An exact transcription is needed, starting with the line that contains "due date: 2018-03-30 -> 2018-04-01" and ending with the last line of the records.

BEGIN Excerpted records

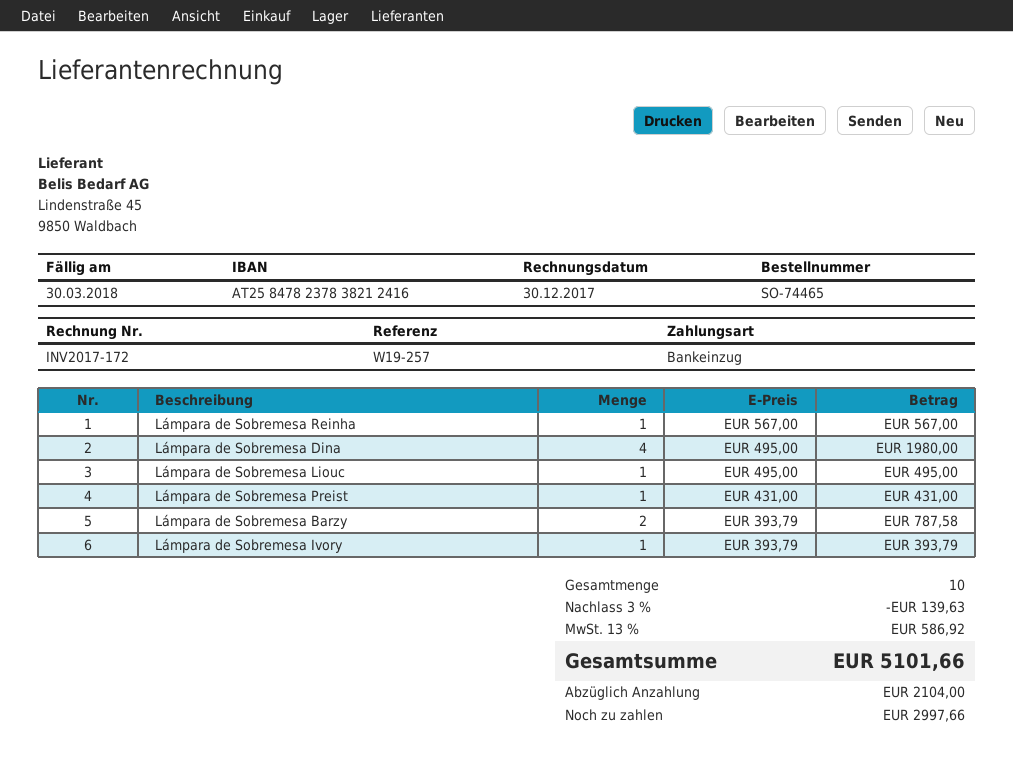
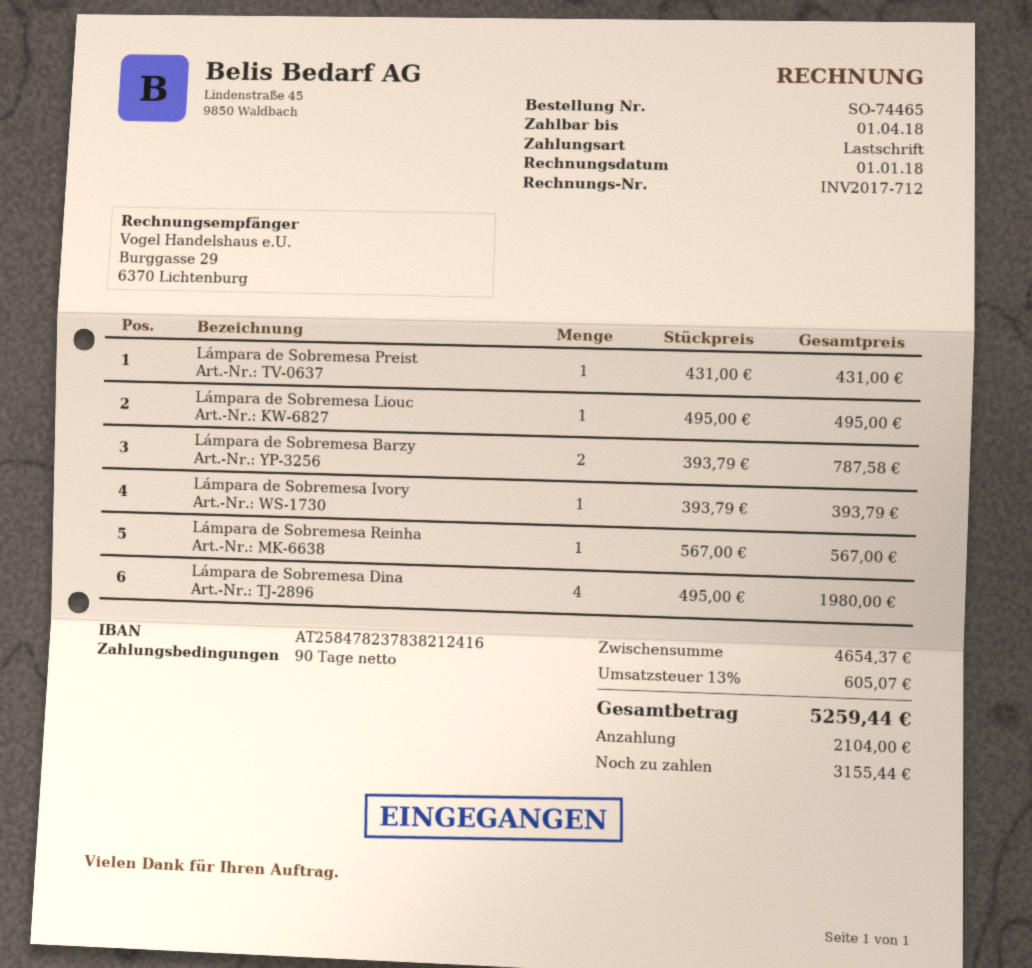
invoice number: INV2017-172 -> INV2017-712
invoice date: 2017-12-30 -> 2018-01-01
due date: 2018-03-30 -> 2018-04-01
discount: 3% = 139.63 -> none
tax: 13% = 586.92 -> 13% = 605.07
total: 5101.66 -> 5259.44
balance: 2997.66 -> 3155.44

END Excerpted records

## [Answer to the problem]
due date: 2018-03-30 -> 2018-04-01
discount: 3% = 139.63 -> none
tax: 13% = 586.92 -> 13% = 605.07
total: 5101.66 -> 5259.44
balance: 2997.66 -> 3155.44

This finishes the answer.